My daughter’s been a vegetarian since her early teens. Her reasons are ethical, based on her love of animals. So I was rather surprised that she could watch A Bloody Business, which exposes the brutal killing of cattle in Indonesian abattoirs.

This episode of Four Corners featured the live export of Australian cattle to Indonesia. Around 500,000 animals are transported each year from Northern Australia where they are fattened up only to have their throats cut while fully conscious. In March 2011 Lyn White, an investigator for the animal rights group, Animals Australia visited eleven Indonesian abattoirs and filmed the abuse of the cattle which included eye gouging, kicking, and tail twisting. Four Corners used both its own video, and footage obtained by White to broadcast what “the Australian meat industry does not want the public to see”.

Following A Bloody Business, the public condemned the live trade and called for it to be stopped immediately. I listened as talk- back callers said they would never eat meat again and heard scores of vegans offer meat- free recipes over the radio airwaves.

There is no doubt that the live export in animals must be stopped but the trade needs to be seen as part of the very strange way that food is grown and consumed in our modern world. These days few of us are farmers and most of us must depend on supermarkets and food grown thousands of miles away. Food – gathering today stands in stark contrast to that of our ancestors: Our predecessors’ meals included fresh fish caught in clean oceans and meat and dairy from flocks of cattle and sheep raised on pasture. The 20th century was a time of revolutionary change to the way food was produced, distributed and consumed. The rearing of animals underwent momentous change from small scale farming to intensive livestock rearing and huge feedlots along with the live animal trade.

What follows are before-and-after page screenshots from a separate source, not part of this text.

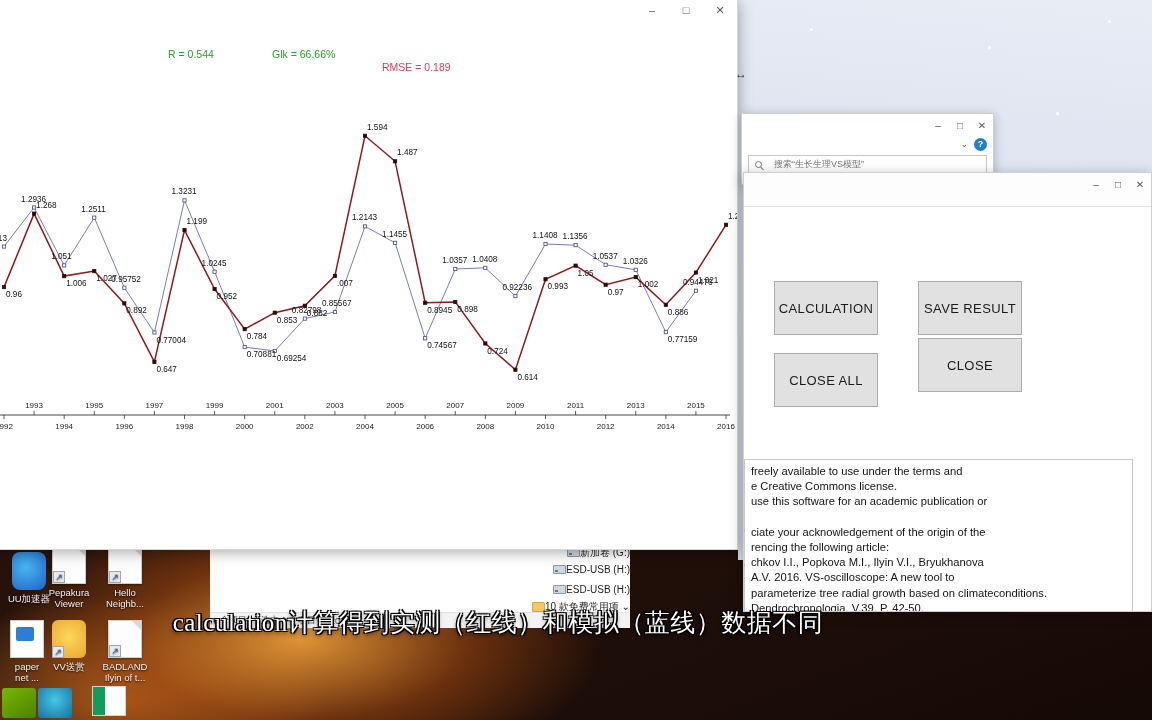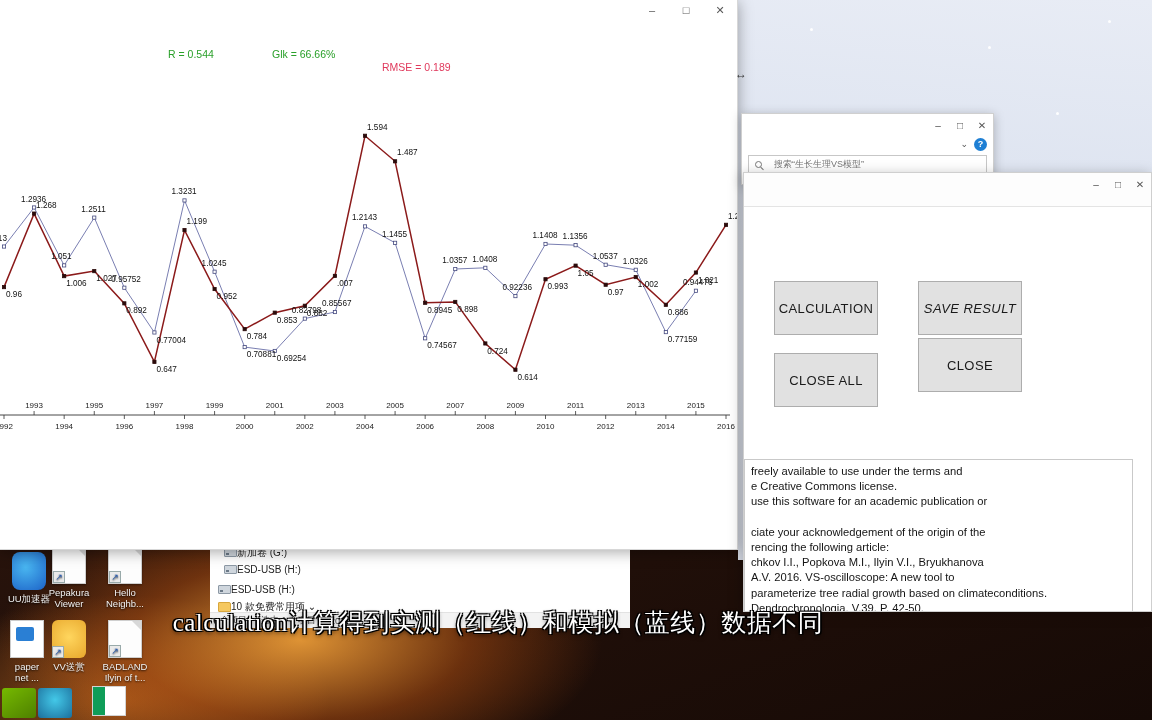--- a/index.html
+++ b/index.html
@@ -67,21 +67,21 @@
     background: #eaeaea; border: 1px solid #9aa; font-size: 9px; color: #2a5db0;
     line-height: 10px; text-align: center;
   }
 
   
   #explorer {
     position: absolute; left: 210px; top: 540px; width: 420px; height: 75px;
     background: #ffffff; border-top: 1px solid #dcdcdc; font-size: 10px; color: #222;
     padding: 3px 0 0 4px; overflow: hidden;
   }
-  .ex-row { display: flex; align-items: center; height: 17px; padding-left: 10px; }
+  .ex-row { display: flex; align-items: center; height: 17px; padding-left: 10px; justify-content: flex-end; }
   .ex-row.indent { padding-left: 4px; }
   .drive-ico {
     width: 13px; height: 9px; background: #cfd6dd; border: 1px solid #8d99a5;
     border-radius: 1px; position: relative; flex: none;
   }
   .drive-ico::after { content:''; position:absolute; left:1px; bottom:1px; width:3px; height:2px; background:#6c7a88; }
   .folder-ico {
     width: 13px; height: 10px; background: #f5c860; border: 1px solid #d8a63c;
     border-radius: 1px 2px 1px 1px; flex: none;
   }
@@ -172,21 +172,21 @@
                  background: #fdfdfd; }
   #bw-toolbar { height: 12px; background: #fdfdfd; border-bottom: 1px solid #e4e4e4; }
   #bw-body { position: relative; height: 406px; background: #ffffff; padding-left: 26px; }
   .bigbtn {
     position: absolute; width: 104px; height: 54px; background: #e1e1e1;
     border: 1px solid #adadad; font-size: 13px; color: #1a1a1a; letter-spacing: .4px;
     display: flex; align-items: center; justify-content: center;
     font-family: "Liberation Sans", sans-serif;
   }
   #btn-calc { left: 30px; top: 74px; }
-  #btn-save { left: 174px; top: 74px; font-style: italic; }
+  #btn-save { left: 174px; top: 74px; }
   #btn-clear { left: 30px; top: 146px; }
   #btn-close { left: 174px; top: 131px; }
 
   #license-box {
     position: absolute; left: 0px; top: 252px; width: 389px; height: 172px;
     border: 1px solid #c9c9c9; background: #fff; padding: 4px 6px;
     font-size: 11.2px; line-height: 15.2px; color: #141414;
     font-family: "Liberation Sans", sans-serif; overflow: hidden;
   }
   #license-box p { margin: 0; white-space: pre-wrap; }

Farmer Joel Salatin is a prominent opponent of our current industrialised food production and “the hero of the new local food movement”. Salatin has a small farm in Virginia,USA which feeds between 7,000 and 9,000 locals. He says that small mixed farming can feed the world and it “is the only system that really can feed the world”. Salatin believes that large-scale agricultural practices are no longer working and that the existence of new diseases such as campylobacter, E coli, listeria, salmonella, all unknown 30 years ago, is evidence that “the industrial paradigm is exceeding its efficiency.” It is unsustainable and incapable of contributing to healthy, happy animals or people.